Tedium echoes down the empty hallways of my life…

In fact there was slightly more pressure than a normal day because I have a leisurely breakfast with Julia on Saturdays and generally get to work with minutes to spare, rather than the normal hour I get when dropping her off at work and going to work from there.

We had more parcels than usual today, and quite a few phone calls, including one from a woman who said she had “done the research on the internet” because she “wasn’t stupid”.

The coin in question is the Sherlock Holmes 50p, which has just been released.We have 200 in stock and charge £3 each. She says they are very rare, and her implication was that I was lying to her in order to gain pecuniary advantage by deception (she didn’t actually use those words, but that was what her tone implied).

Unfortunately, when I checked after she put the phone down, the mintage figure of 210,000 she gave did not apply to this coin but to the famous Kew Garden 50p, the one they all want. We buy several of them every month, pay good money for them and sell them for around £100. That’s the only one that makes three figures. Most 50p coins, even in mint condition, only make £3.

The Royal Mint won’t even release the mintage figures for a year or two, so we won’t know what the figure is. Here are the figures up to 2017. They haven’t released the 2018 figures yet, and certainly not the 2019 figures.

I checked on the internet myself, and in an article comparing Kew Gardens and Sherlock Holmes they said the Kew mintage was 210,000. That’s what happens when greed and stupidity meet the Internet – false hopes, shoddy research and an outpouring of ignorance.

Just for the record, because I’m still annoyed about it, despite what she said, she didn’t really do any research worthy of the name, and she IS stupid.

After that I put some more School Attendance medals on eBay, went home, took some blurred photos of Painted Ladies in the garden and carried on with my nightly routine of napping, eating and blogging.

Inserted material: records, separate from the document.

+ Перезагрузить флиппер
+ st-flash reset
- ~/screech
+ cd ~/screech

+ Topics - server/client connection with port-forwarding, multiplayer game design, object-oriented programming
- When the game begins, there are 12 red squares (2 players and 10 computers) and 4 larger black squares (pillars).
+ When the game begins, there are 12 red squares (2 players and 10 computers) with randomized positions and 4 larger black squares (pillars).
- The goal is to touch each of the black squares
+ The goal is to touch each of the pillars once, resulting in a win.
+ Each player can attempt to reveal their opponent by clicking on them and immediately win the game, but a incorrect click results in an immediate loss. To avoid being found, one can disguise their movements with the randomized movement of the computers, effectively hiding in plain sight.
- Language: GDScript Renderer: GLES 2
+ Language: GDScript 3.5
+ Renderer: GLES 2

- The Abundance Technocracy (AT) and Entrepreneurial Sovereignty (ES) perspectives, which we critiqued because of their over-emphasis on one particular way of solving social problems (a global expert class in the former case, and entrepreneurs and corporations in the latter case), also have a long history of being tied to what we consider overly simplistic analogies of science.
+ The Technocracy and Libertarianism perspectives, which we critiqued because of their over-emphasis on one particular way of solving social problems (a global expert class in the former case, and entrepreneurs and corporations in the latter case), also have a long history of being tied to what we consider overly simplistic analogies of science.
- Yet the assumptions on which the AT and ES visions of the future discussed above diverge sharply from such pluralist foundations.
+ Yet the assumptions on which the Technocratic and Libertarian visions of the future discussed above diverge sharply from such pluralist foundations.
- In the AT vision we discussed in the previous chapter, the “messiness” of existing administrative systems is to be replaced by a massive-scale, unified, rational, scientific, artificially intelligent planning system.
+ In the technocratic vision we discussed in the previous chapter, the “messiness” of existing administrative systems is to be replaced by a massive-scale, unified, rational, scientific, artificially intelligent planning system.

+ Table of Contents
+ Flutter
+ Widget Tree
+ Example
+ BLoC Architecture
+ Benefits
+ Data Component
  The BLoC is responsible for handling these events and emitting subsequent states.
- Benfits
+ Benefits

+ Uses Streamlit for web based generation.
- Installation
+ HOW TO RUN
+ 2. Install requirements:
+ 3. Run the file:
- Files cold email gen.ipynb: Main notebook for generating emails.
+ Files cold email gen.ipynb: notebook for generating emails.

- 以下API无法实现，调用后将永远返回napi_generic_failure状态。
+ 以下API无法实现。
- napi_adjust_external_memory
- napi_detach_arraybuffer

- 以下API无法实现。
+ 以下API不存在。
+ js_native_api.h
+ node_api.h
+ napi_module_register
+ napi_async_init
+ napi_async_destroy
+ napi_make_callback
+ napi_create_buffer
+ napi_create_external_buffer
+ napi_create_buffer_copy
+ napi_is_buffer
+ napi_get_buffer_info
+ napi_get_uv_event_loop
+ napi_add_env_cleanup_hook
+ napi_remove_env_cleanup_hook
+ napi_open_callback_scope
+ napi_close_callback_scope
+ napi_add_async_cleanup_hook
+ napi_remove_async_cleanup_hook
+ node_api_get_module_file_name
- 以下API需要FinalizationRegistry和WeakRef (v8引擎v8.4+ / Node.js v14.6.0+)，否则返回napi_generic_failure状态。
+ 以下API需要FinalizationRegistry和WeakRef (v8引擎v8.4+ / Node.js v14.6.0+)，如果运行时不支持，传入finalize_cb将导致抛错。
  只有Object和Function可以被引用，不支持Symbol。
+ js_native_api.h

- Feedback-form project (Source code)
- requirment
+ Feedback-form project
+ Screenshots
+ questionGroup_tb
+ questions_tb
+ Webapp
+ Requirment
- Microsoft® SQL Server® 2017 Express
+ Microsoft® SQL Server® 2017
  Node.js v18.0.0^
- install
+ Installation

I did get a pointless answer on Pointless Celebrities (Burt Lancaster in Field of Dreams) then wondered why there has never been a decent film about cricket. To say it’s one of our national games, and it altered the course of one of our royal dynasties, it’s made little impact in books and films. Raffles was a cricket player, but that’s as close as we get.

If we could make a film like Field of Dreams about cricket I’m sure the nation would return to normal after all this Brexit nonsense and electing a clown as Prime Minister. Whether we stay or go, we need to return to a state of affairs where politicians at least put up some sort of pretence of being sensible and running things properly.

The Peacock is from our visit to Gigrin Farm as few years ago, as is the picture of kites. I feel a bit like that peacock, constantly attacking the mirror, though I’m constantly attacking life rather than a reflection.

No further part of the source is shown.